Women screened for cervical cancer in Sweden are currently treated under a one-size-fits-all programme, which has been successful in reducing the incidence of cervical cancer but does not use all of the participants' available medical information. This study aimed to use women's complete cervical screening histories to identify diagnostic patterns that may indicate an increased risk of developing cervical cancer. A nationwide case-control study was performed where cervical cancer screening data from 125,476 women with a maximum follow-up of 10 years were evaluated for patterns of SNOMED diagnoses. The cancer development risk was estimated for a number of different screening history patterns and expressed as Odds Ratios (OR), with a history of 4 benign cervical tests as reference, using logistic regression. The overall performance of the model was moderate (64% accuracy, 71% area under curve) with 61-62% of the study population showing no specific patterns associated with risk.

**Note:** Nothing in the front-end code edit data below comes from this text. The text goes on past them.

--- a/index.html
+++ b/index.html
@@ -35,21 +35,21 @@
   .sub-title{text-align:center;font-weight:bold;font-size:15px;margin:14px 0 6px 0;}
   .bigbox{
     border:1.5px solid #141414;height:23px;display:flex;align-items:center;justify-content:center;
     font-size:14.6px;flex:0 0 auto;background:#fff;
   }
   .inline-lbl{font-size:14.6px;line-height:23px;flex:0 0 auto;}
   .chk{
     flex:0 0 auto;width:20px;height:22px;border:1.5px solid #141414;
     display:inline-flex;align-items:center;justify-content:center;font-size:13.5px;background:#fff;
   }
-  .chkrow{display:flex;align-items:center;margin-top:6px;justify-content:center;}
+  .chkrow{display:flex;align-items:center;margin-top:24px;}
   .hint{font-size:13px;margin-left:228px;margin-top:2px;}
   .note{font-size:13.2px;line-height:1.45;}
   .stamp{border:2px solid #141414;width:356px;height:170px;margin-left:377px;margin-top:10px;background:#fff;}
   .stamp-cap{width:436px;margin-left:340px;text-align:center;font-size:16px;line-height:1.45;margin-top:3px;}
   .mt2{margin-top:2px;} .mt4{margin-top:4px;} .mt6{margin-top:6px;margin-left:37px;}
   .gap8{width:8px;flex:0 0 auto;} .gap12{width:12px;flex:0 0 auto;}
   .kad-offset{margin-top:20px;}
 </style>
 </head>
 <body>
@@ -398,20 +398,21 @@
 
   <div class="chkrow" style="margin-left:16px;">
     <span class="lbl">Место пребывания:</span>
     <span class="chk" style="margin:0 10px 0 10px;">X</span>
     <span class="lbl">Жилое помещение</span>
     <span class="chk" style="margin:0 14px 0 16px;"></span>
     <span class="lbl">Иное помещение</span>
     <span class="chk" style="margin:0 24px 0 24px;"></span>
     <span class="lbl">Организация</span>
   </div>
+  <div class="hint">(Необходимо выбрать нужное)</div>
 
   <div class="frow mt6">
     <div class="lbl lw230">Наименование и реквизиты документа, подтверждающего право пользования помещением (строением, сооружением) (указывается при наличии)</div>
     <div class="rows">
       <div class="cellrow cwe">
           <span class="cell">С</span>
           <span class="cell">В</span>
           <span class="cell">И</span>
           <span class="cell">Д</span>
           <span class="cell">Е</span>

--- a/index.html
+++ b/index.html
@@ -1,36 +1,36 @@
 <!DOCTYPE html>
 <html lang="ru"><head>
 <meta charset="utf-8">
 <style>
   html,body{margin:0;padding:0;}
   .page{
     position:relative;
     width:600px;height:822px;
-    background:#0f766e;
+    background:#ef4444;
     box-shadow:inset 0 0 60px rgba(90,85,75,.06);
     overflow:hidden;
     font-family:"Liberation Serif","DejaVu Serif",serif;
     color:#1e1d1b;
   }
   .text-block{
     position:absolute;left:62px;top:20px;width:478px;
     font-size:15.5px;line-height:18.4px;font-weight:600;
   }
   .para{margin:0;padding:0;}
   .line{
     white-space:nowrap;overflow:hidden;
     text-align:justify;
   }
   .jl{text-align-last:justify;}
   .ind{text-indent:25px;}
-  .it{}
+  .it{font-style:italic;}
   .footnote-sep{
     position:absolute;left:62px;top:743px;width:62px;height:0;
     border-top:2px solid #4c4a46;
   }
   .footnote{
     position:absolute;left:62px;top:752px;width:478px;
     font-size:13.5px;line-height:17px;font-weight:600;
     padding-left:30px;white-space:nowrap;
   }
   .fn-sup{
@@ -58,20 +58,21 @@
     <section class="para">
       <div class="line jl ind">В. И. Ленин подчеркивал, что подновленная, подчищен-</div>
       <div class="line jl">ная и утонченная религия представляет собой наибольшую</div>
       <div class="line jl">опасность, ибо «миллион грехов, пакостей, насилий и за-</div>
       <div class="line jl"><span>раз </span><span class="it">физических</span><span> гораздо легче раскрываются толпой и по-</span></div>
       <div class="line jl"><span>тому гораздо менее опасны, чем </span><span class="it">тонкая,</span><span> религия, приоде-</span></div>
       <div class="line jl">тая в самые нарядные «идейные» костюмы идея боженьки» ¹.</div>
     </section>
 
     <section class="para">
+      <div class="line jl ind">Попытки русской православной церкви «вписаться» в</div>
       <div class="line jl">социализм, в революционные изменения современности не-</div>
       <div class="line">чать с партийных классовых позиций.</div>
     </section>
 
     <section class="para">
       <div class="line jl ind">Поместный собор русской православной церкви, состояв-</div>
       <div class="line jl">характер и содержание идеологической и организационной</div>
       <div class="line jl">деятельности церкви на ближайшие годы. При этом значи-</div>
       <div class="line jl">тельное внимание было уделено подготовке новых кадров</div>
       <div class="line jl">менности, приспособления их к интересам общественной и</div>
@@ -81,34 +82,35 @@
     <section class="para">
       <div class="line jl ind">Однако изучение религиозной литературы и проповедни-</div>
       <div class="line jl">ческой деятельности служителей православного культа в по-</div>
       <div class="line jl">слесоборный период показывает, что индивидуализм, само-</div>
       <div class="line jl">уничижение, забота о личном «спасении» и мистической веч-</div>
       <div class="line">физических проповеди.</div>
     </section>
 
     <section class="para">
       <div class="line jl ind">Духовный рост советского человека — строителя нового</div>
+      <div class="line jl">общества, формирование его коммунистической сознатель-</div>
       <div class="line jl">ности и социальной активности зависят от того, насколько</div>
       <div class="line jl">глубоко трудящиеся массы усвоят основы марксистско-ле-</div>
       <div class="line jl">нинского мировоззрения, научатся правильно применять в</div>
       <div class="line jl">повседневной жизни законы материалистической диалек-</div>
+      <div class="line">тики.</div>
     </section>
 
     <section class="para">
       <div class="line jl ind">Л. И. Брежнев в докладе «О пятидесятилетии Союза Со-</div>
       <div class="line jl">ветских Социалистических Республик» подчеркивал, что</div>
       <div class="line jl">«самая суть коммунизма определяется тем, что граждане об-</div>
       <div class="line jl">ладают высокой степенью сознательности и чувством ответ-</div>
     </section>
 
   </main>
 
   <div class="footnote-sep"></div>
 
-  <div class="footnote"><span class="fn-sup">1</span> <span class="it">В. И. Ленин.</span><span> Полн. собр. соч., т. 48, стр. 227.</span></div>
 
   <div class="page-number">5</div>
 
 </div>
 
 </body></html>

However, predictions for high-risk groups as defined by screening history patterns were highly discriminatory with ORs ranging from 8 to 36. The model for computing risk performed consistently across different screening history lengths, and several patterns predicted cancer outcomes. The results show the presence of risk-increasing and risk-decreasing factors in the screening history. Thus it is feasible to identify subgroups based on their complete screening histories. Several high-risk subgroups identified might benefit from an increased screening density. Some low-risk subgroups identified could likely have a moderately reduced screening density without additional risk.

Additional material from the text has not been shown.